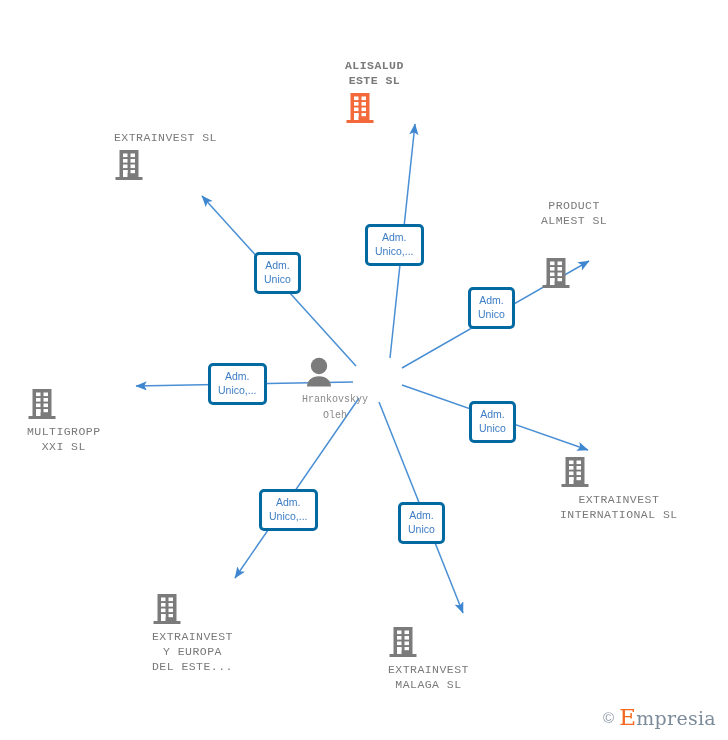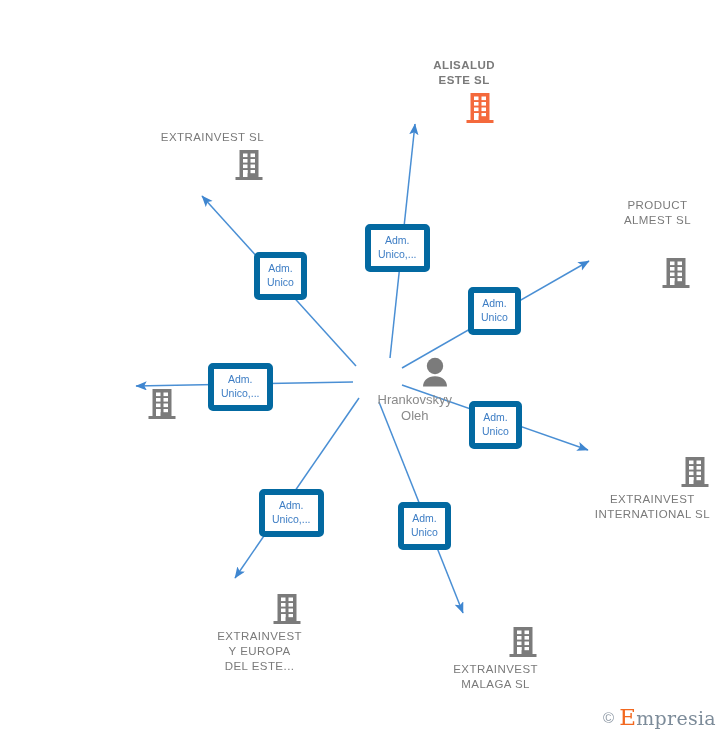--- a/index.html
+++ b/index.html
@@ -25,49 +25,50 @@
     height: 740px;
   }
 
   .node {
     position: absolute;
     width: 150px;
     margin-left: -75px;
     text-align: center;
     display: flex;
     flex-direction: column;
-    align-items: flex-end;
+    align-items: flex-start;
+    font-family: Liberation Mono, monospace;
   }
   .node .icon-wrap {
     line-height: 0;
   }
   .node-label {
     font-size: 11.5px;
     letter-spacing: 0.45px;
     line-height: 15px;
     color: #7a7a7a;
     white-space: pre-line;
   }
   .node-label.strong {
     font-weight: bold;
   }
   .node.label-top .node-label { margin-bottom: 4px; }
   .node.label-bottom .node-label { margin-top: 4px; }
 
   .person-label {
-    font-size: 13px;
+    font-size: 10px;
     line-height: 16px;
     color: #8a8a8a;
     white-space: pre-line;
     margin-top: 3px;
   }
 
   .edge-label {
     position: absolute;
-    border: 6px solid #0369a1;
+    border: 3px solid #0369a1;
     border-radius: 5px;
     background: #ffffff;
     color: #3d7dc4;
     font-size: 10.5px;
     line-height: 13.5px;
     text-align: center;
     padding: 4px 7px 5px 7px;
     white-space: pre-line;
     box-sizing: border-box;
   }
@@ -175,20 +176,22 @@
             <rect x="9" y="4.5" width="4.5" height="3.6" fill="#ffffff"></rect>
             <rect x="16.5" y="4.5" width="4.5" height="3.6" fill="#ffffff"></rect>
             <rect x="9" y="10" width="4.5" height="3.6" fill="#ffffff"></rect>
             <rect x="16.5" y="10" width="4.5" height="3.6" fill="#ffffff"></rect>
             <rect x="9" y="15.5" width="4.5" height="3.6" fill="#ffffff"></rect>
             <rect x="16.5" y="15.5" width="4.5" height="3.6" fill="#ffffff"></rect>
             <rect x="9" y="21" width="4.5" height="3.2" fill="#ffffff"></rect>
             <rect x="16.5" y="21" width="4.5" height="3.2" fill="#ffffff"></rect>
             <rect x="9" y="21" width="4.5" height="7" fill="#ffffff"></rect>
           </svg></span>
+        <span class="node-label">MULTIGROPP
+XXI SL</span>
       </div>
       <div class="node label-bottom" style="left: 635px; top: 456px;">
         <span class="icon-wrap"><svg width="30" height="32" viewBox="0 0 30 32">
             <path d="M5.5 1 h19 v27 h-19 z" fill="#7b7b7b"></path>
             <rect x="1.5" y="28" width="27" height="3" fill="#7b7b7b"></rect>
             <rect x="9" y="4.5" width="4.5" height="3.6" fill="#ffffff"></rect>
             <rect x="16.5" y="4.5" width="4.5" height="3.6" fill="#ffffff"></rect>
             <rect x="9" y="10" width="4.5" height="3.6" fill="#ffffff"></rect>
             <rect x="16.5" y="10" width="4.5" height="3.6" fill="#ffffff"></rect>
             <rect x="9" y="15.5" width="4.5" height="3.6" fill="#ffffff"></rect>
---------------
#### What is expected
Scan the listing for the word "node". Copy every line in which it appears.

#### Final answer
   .node {
   .node .icon-wrap {
   .node-label {
   .node-label.strong {
   .node.label-top .node-label { margin-bottom: 4px; }
   .node.label-bottom .node-label { margin-top: 4px; }
+        <span class="node-label">MULTIGROPP
       <div class="node label-bottom" style="left: 635px; top: 456px;">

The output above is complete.